Source material.
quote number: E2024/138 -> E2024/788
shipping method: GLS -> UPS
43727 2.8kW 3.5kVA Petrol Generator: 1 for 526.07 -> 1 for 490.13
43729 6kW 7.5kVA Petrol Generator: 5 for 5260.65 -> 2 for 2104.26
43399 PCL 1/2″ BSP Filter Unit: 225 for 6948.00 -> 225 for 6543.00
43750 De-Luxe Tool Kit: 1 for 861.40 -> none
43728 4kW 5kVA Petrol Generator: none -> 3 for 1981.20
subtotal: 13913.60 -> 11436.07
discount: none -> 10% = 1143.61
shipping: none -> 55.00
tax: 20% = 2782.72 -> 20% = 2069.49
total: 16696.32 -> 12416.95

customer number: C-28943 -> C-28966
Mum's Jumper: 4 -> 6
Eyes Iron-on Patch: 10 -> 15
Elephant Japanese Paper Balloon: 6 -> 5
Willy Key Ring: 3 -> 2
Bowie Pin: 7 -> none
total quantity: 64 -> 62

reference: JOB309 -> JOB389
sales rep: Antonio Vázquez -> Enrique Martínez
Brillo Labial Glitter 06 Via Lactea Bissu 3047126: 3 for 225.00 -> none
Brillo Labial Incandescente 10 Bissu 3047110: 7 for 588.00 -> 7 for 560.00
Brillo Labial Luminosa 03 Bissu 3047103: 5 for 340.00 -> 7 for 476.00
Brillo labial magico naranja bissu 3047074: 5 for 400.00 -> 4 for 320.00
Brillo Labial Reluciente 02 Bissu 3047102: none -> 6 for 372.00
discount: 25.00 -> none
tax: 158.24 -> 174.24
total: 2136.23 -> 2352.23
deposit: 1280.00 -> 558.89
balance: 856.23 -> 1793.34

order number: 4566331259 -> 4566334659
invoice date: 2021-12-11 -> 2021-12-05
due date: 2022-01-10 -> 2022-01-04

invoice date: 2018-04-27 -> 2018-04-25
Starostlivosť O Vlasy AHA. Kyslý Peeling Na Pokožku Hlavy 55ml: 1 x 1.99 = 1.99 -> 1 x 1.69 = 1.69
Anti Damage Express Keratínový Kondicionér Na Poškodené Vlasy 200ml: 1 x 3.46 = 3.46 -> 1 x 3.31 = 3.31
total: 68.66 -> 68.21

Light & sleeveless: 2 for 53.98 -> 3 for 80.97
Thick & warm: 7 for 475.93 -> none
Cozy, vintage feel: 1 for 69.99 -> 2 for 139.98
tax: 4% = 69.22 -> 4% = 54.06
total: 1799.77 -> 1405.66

Requirement. Please return the lines above that run from the line containing "43750 De-Luxe Tool Kit: 1 for 861.40 -> none" to the line containing "Brillo Labial Glitter", inclusive, exactly and with no other lines.

Answer to this problem.
43750 De-Luxe Tool Kit: 1 for 861.40 -> none
43728 4kW 5kVA Petrol Generator: none -> 3 for 1981.20
subtotal: 13913.60 -> 11436.07
discount: none -> 10% = 1143.61
shipping: none -> 55.00
tax: 20% = 2782.72 -> 20% = 2069.49
total: 16696.32 -> 12416.95

customer number: C-28943 -> C-28966
Mum's Jumper: 4 -> 6
Eyes Iron-on Patch: 10 -> 15
Elephant Japanese Paper Balloon: 6 -> 5
Willy Key Ring: 3 -> 2
Bowie Pin: 7 -> none
total quantity: 64 -> 62

reference: JOB309 -> JOB389
sales rep: Antonio Vázquez -> Enrique Martínez
Brillo Labial Glitter 06 Via Lactea Bissu 3047126: 3 for 225.00 -> none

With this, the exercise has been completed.